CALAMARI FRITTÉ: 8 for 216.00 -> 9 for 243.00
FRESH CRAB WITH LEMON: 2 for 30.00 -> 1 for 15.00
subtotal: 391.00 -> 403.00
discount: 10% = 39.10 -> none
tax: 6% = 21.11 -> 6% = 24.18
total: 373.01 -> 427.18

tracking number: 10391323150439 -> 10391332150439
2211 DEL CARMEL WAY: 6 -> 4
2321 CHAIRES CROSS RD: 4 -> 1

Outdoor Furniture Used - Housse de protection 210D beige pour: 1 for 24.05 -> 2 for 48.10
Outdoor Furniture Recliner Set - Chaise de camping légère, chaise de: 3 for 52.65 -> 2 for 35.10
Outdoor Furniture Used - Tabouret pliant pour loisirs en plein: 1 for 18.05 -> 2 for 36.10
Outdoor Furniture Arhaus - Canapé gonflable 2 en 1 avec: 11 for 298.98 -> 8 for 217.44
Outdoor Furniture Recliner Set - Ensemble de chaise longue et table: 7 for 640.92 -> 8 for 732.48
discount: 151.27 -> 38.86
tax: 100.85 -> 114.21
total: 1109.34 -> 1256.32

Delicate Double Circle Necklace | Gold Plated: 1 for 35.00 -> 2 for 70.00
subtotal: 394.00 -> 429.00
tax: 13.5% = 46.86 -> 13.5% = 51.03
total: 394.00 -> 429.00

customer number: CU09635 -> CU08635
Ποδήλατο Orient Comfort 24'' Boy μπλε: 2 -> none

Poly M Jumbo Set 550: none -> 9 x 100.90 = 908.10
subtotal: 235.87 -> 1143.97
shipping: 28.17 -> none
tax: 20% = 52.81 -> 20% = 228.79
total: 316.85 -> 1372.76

--

> [BRIEF] Look through the data above and return exactly the lines from the one that contains "tracking number: 10391323150439" to the one that contains "Outdoor Furniture Used - Housse", inclusive, with nothing else.

> [EXPECTED ANSWER]
tracking number: 10391323150439 -> 10391332150439
2211 DEL CARMEL WAY: 6 -> 4
2321 CHAIRES CROSS RD: 4 -> 1

Outdoor Furniture Used - Housse de protection 210D beige pour: 1 for 24.05 -> 2 for 48.10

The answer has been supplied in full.